### Supplied data
..............................

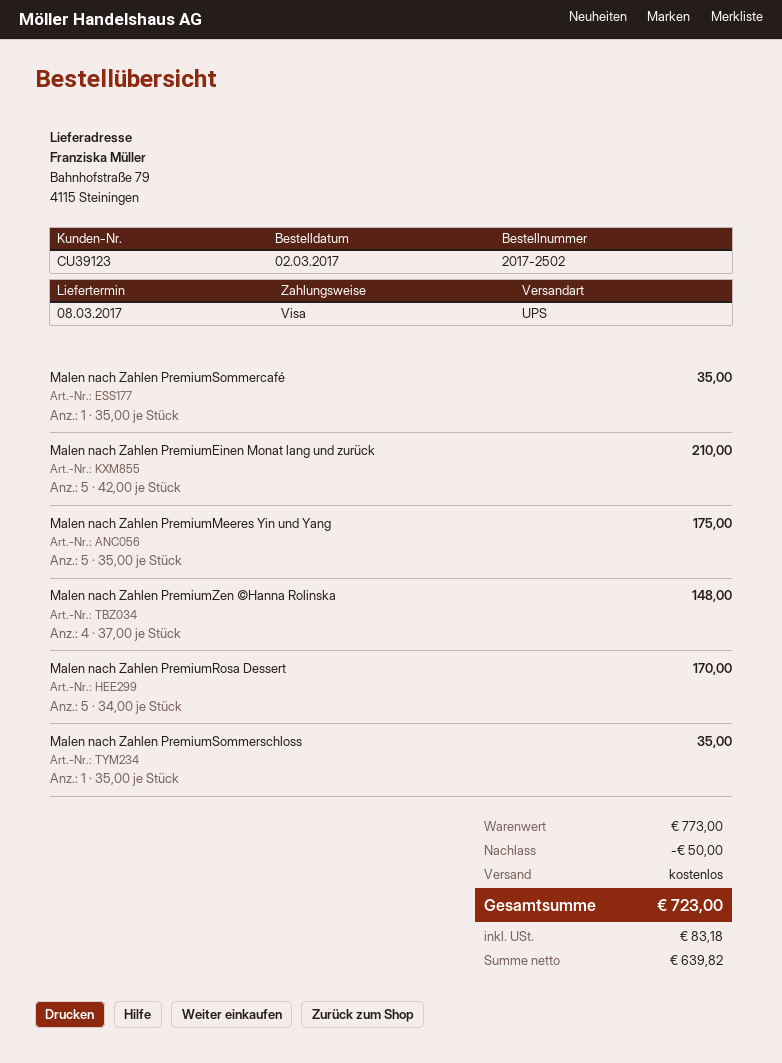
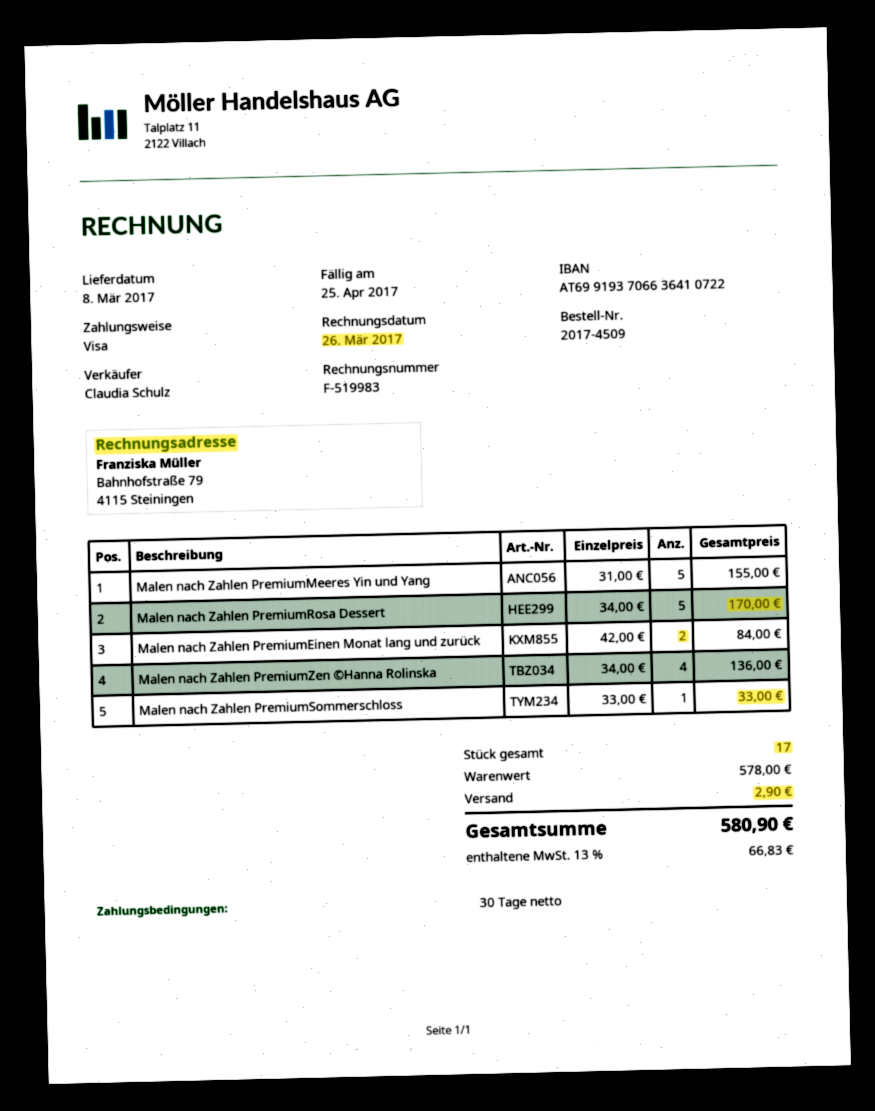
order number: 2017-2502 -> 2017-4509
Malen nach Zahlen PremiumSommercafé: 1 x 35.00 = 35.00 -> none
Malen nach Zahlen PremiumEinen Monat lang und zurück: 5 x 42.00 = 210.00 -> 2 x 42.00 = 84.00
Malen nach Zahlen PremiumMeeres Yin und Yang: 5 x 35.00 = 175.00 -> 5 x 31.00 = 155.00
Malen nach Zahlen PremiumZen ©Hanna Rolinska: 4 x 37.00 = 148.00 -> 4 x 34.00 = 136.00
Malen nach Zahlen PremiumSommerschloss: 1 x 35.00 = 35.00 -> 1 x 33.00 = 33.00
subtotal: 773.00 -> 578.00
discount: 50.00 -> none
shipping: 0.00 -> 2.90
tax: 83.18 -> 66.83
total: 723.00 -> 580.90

..............................

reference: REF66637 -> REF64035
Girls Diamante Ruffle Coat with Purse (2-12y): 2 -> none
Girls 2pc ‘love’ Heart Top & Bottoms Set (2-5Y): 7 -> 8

..............................

### To do
Transcribe the records above exactly, beginning at the line that contains "Malen nach Zahlen PremiumMeeres" and ending with the line that contains "shipping: 0.00 -> 2.90", both included, and nothing else.

### Problem solution
Malen nach Zahlen PremiumMeeres Yin und Yang: 5 x 35.00 = 175.00 -> 5 x 31.00 = 155.00
Malen nach Zahlen PremiumZen ©Hanna Rolinska: 4 x 37.00 = 148.00 -> 4 x 34.00 = 136.00
Malen nach Zahlen PremiumSommerschloss: 1 x 35.00 = 35.00 -> 1 x 33.00 = 33.00
subtotal: 773.00 -> 578.00
discount: 50.00 -> none
shipping: 0.00 -> 2.90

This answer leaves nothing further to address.